For me it is obvious that not just the advancement of science, but the accumulation of knowledge acquired by modern Biblical scholarship undermines the conservative, traditional view of Christianity. I don’t think it is possible to be scientifically informed nor objective about the Bible and its history and development and also subscribe to a conservative Christian belief system!
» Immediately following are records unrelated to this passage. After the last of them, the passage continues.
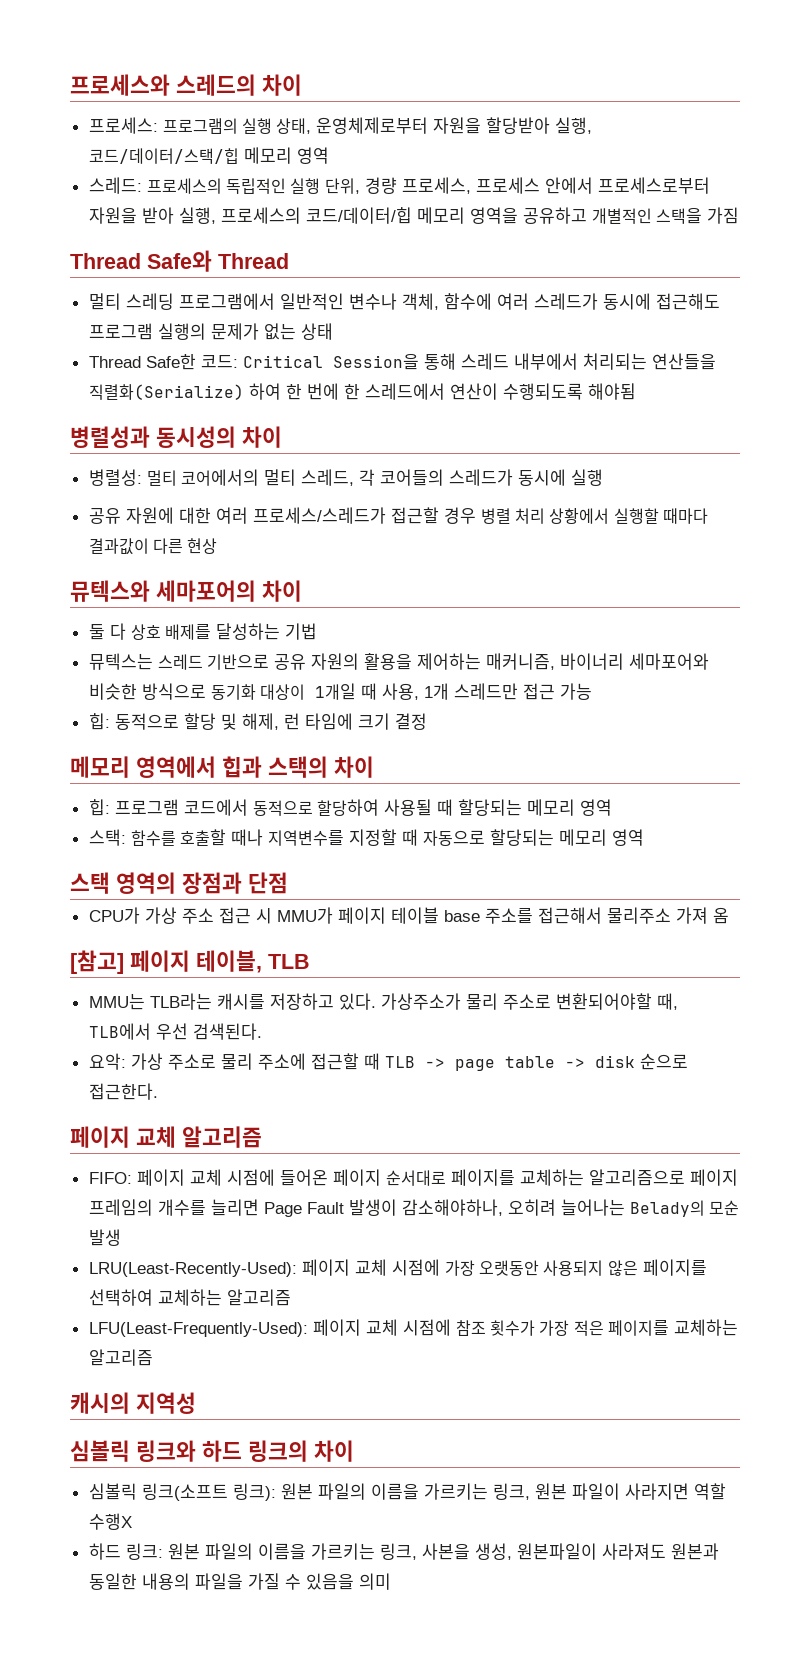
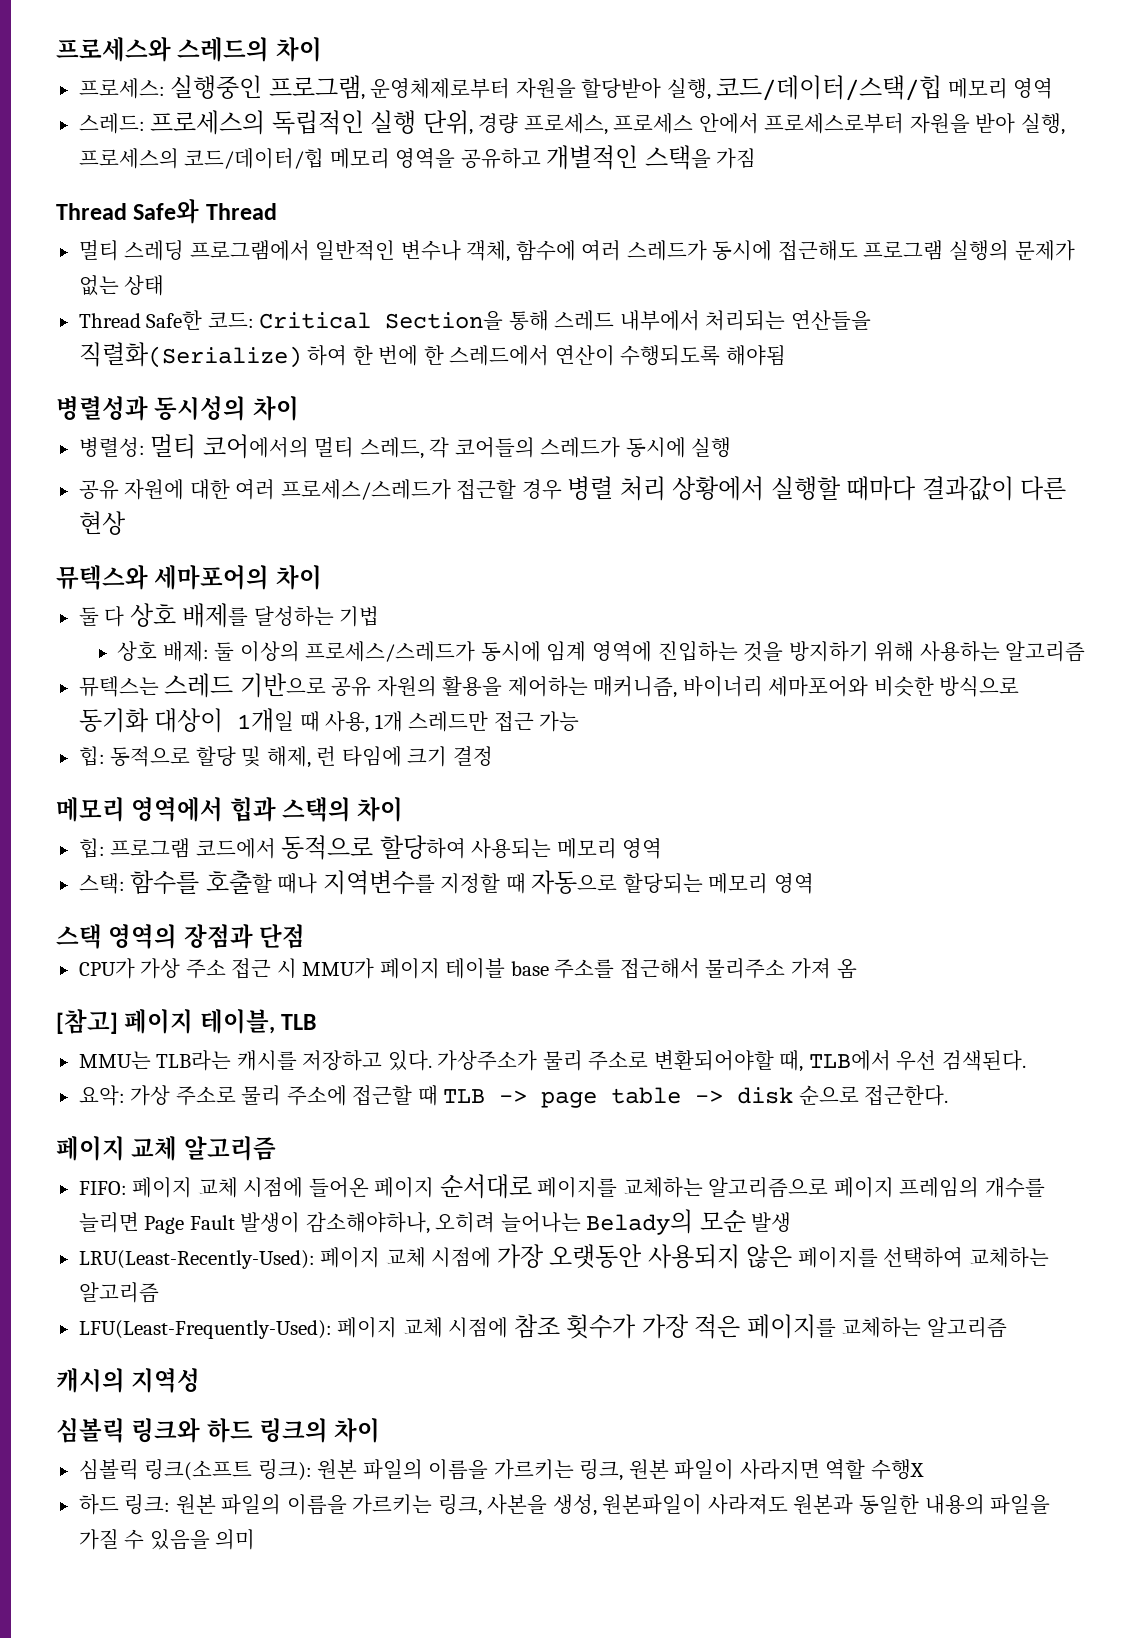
- 프로세스: 프로그램의 실행 상태, 운영체제로부터 자원을 할당받아 실행, 코드/데이터/스택/힙 메모리 영역
+ 프로세스: 실행중인 프로그램, 운영체제로부터 자원을 할당받아 실행, 코드/데이터/스택/힙 메모리 영역
- Thread Safe한 코드: Critical Session을 통해 스레드 내부에서 처리되는 연산들을 직렬화(Serialize) 하여 한 번에 한 스레드에서 연산이 수행되도록 해야됨
+ Thread Safe한 코드: Critical Section을 통해 스레드 내부에서 처리되는 연산들을 직렬화(Serialize) 하여 한 번에 한 스레드에서 연산이 수행되도록 해야됨
+ 상호 배제: 둘 이상의 프로세스/스레드가 동시에 임계 영역에 진입하는 것을 방지하기 위해 사용하는 알고리즘
- 힙: 프로그램 코드에서 동적으로 할당하여 사용될 때 할당되는 메모리 영역
+ 힙: 프로그램 코드에서 동적으로 할당하여 사용되는 메모리 영역

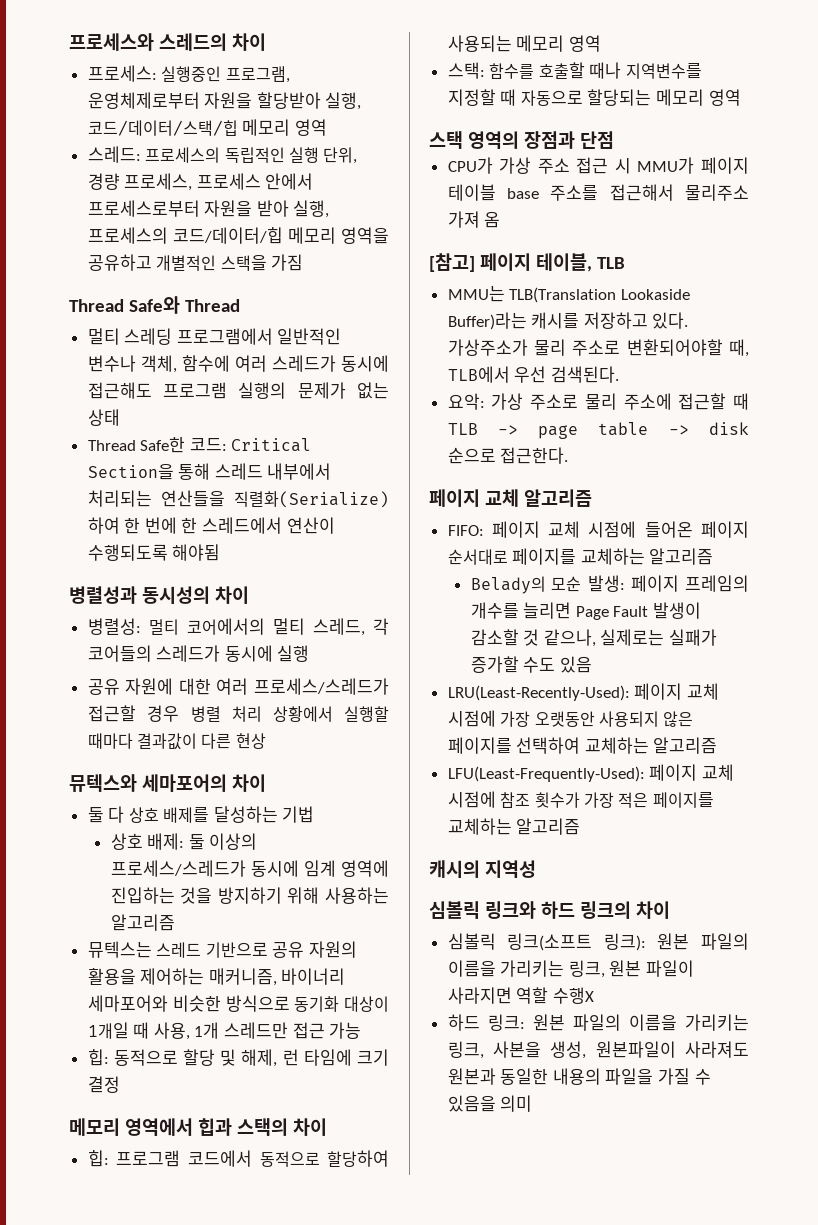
- MMU는 TLB라는 캐시를 저장하고 있다.
+ MMU는 TLB(Translation Lookaside Buffer)라는 캐시를 저장하고 있다.
- FIFO: 페이지 교체 시점에 들어온 페이지 순서대로 페이지를 교체하는 알고리즘으로 페이지 프레임의 개수를 늘리면 Page Fault 발생이 감소해야하나, 오히려 늘어나는 Belady의 모순 발생
+ FIFO: 페이지 교체 시점에 들어온 페이지 순서대로 페이지를 교체하는 알고리즘
+ Belady의 모순 발생: 페이지 프레임의 개수를 늘리면 Page Fault 발생이 감소할 것 같으나, 실제로는 실패가 증가할 수도 있음
- 심볼릭 링크(소프트 링크): 원본 파일의 이름을 가르키는 링크, 원본 파일이 사라지면 역할 수행X
+ 심볼릭 링크(소프트 링크): 원본 파일의 이름을 가리키는 링크, 원본 파일이 사라지면 역할 수행X
- 하드 링크: 원본 파일의 이름을 가르키는 링크, 사본을 생성, 원본파일이 사라져도 원본과 동일한 내용의 파일을 가질 수 있음을 의미
+ 하드 링크: 원본 파일의 이름을 가리키는 링크, 사본을 생성, 원본파일이 사라져도 원본과 동일한 내용의 파일을 가질 수 있음을 의미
The world suffers from overpopulation, diminishing resources, religious and cultural divisions, weapons of mass destruction, and environmental decline. I have confidence that we humans can overcome or mediate most of these problems. However, to do so, we must move beyond looking backward to ancient religious dogmas for answers. Those who cling to conservative religious and authoritarian belief systems – and attempt to shape the modern world by them – are exacerbating the problem. This is not to say that religion has no place in the modern world. Those that have ‘evolved’ to become more centered in the ‘here and now’; those that have ‘evolved’ to become humanistic, tolerant, inclusive, and not at war with science, can offer emotional and psychological support, and rally people to help overcome our problems. However, I think that our world leaders must strive to marginalize religious extremism within their midst, and minimalize religious and cultural barriers between themselves and their neighbors. Our leaders must turn toward humanistic thinking – the application of science, reason, and human cooperation and compassion – to make the world a better place.

Yes, I am an optimistic secular humanist atheist. I believe we humans can make heaven here on earth – all by ourselves!